*Data*.
________________________

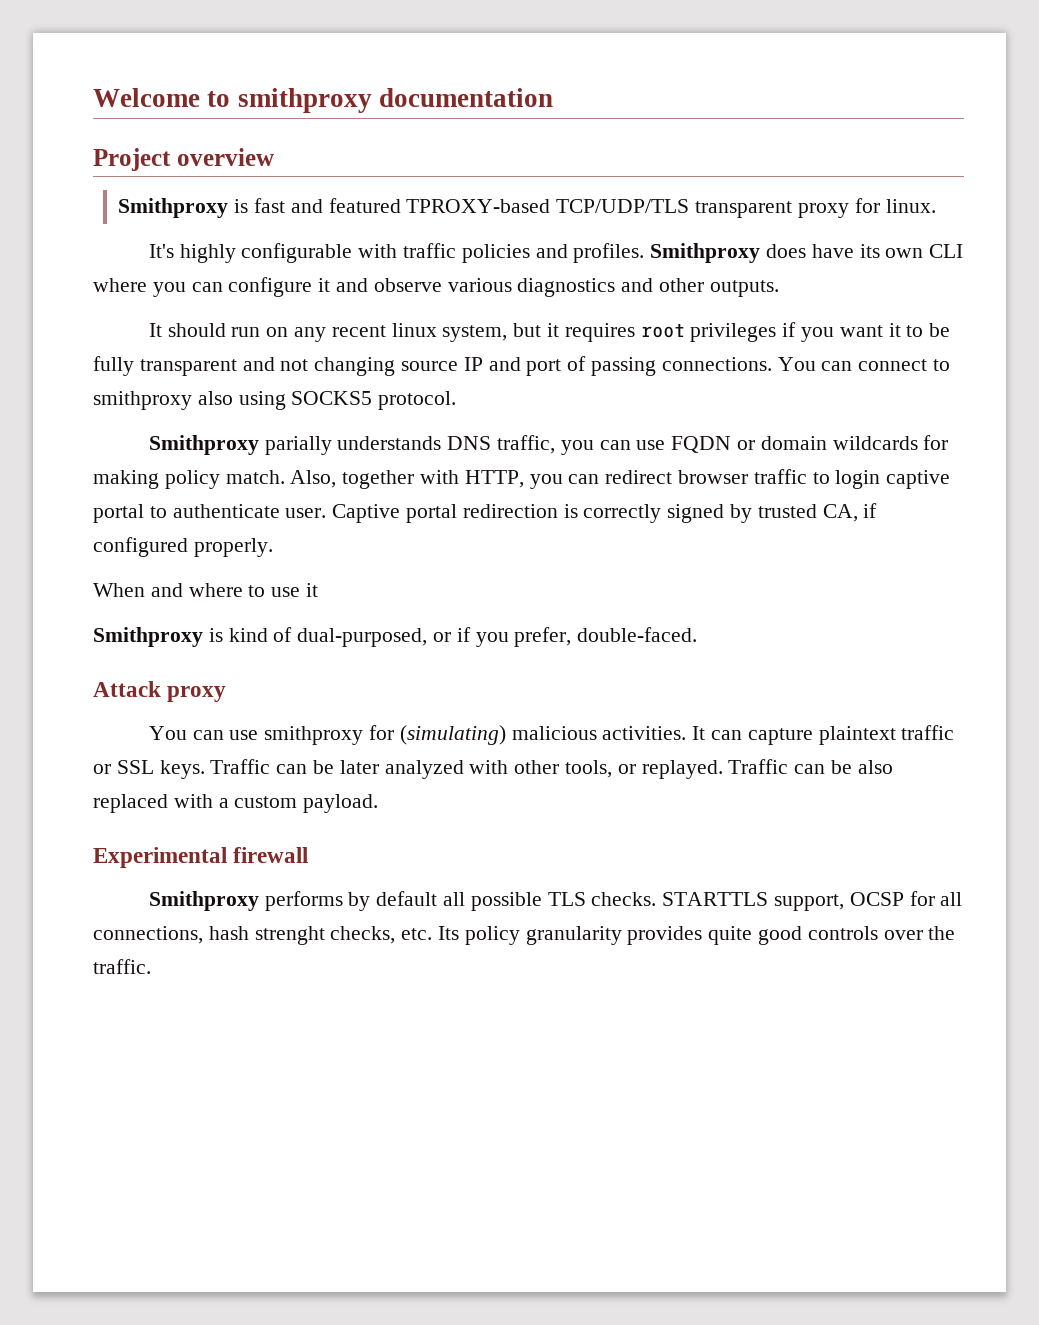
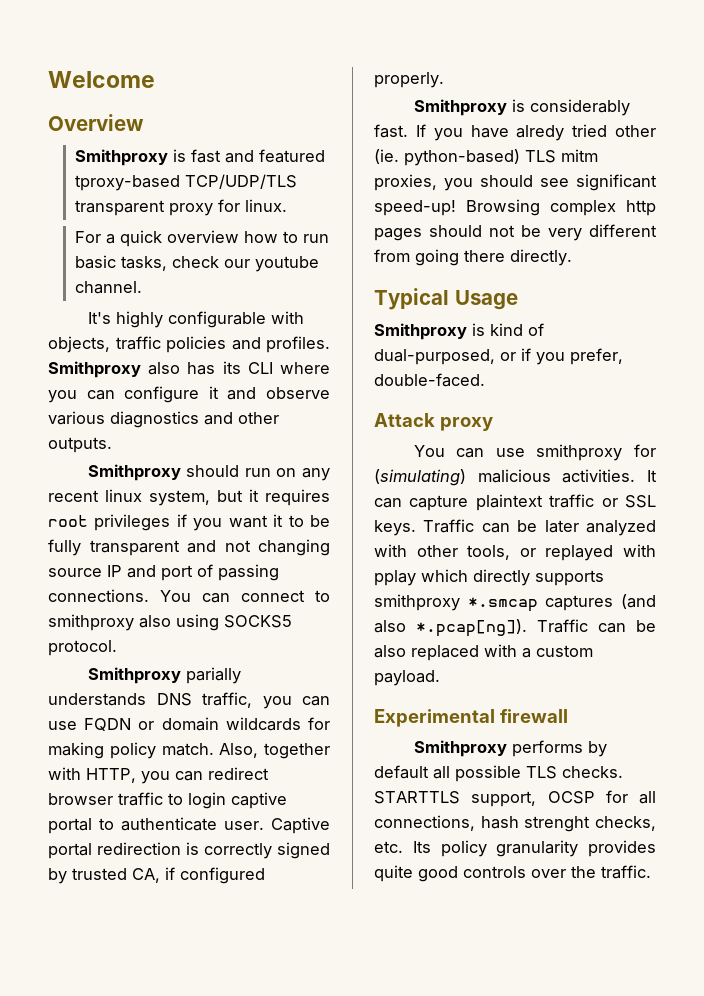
[207,88,553,113] [93,148,274,171] to smithproxy documentation // Project overview -> [48,114,144,131] // Overview
[406,199,551,213] TPROXY-based -> [75,175,181,191] tproxy-based
(936, 206) none -> [75,230,330,247] [75,255,320,272] [75,281,143,294] // For a quick overview how to run basic tasks, check our youtube channel.
(398, 251) none -> [48,336,110,353] objects,
[766,244,924,258] does have its own -> [148,361,241,375] also has its
[148,323,162,337] It -> [87,464,181,481] Smithproxy
[93,583,319,597] When and where to use it -> [413,99,630,116] [374,124,656,141] [374,149,598,166] [374,174,657,191] [374,199,656,216] [374,224,657,241] [374,249,572,266] [374,288,518,310] Smithproxy is considerably fast. If you have alredy tried other (ie. python-based) TLS mitm proxies, you should see significant speed-up! Browsing complex http pages should not be very different from going there directly. // Typical Usage
[641,760,723,779] replayed. -> [545,544,656,561] [374,569,604,586] [374,594,656,612] [374,619,527,637] replayed with pplay which directly supports smithproxy *.smcap captures (and also *.pcap[ng]).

________________________

Write out the whole listing exactly. Pictures stay out.

[207,88,553,113] [93,148,274,171] to smithproxy documentation // Project overview -> [48,114,144,131] // Overview
[406,199,551,213] TPROXY-based -> [75,175,181,191] tproxy-based
(936, 206) none -> [75,230,330,247] [75,255,320,272] [75,281,143,294] // For a quick overview how to run basic tasks, check our youtube channel.
(398, 251) none -> [48,336,110,353] objects,
[766,244,924,258] does have its own -> [148,361,241,375] also has its
[148,323,162,337] It -> [87,464,181,481] Smithproxy
[93,583,319,597] When and where to use it -> [413,99,630,116] [374,124,656,141] [374,149,598,166] [374,174,657,191] [374,199,656,216] [374,224,657,241] [374,249,572,266] [374,288,518,310] Smithproxy is considerably fast. If you have alredy tried other (ie. python-based) TLS mitm proxies, you should see significant speed-up! Browsing complex http pages should not be very different from going there directly. // Typical Usage
[641,760,723,779] replayed. -> [545,544,656,561] [374,569,604,586] [374,594,656,612] [374,619,527,637] replayed with pplay which directly supports smithproxy *.smcap captures (and also *.pcap[ng]).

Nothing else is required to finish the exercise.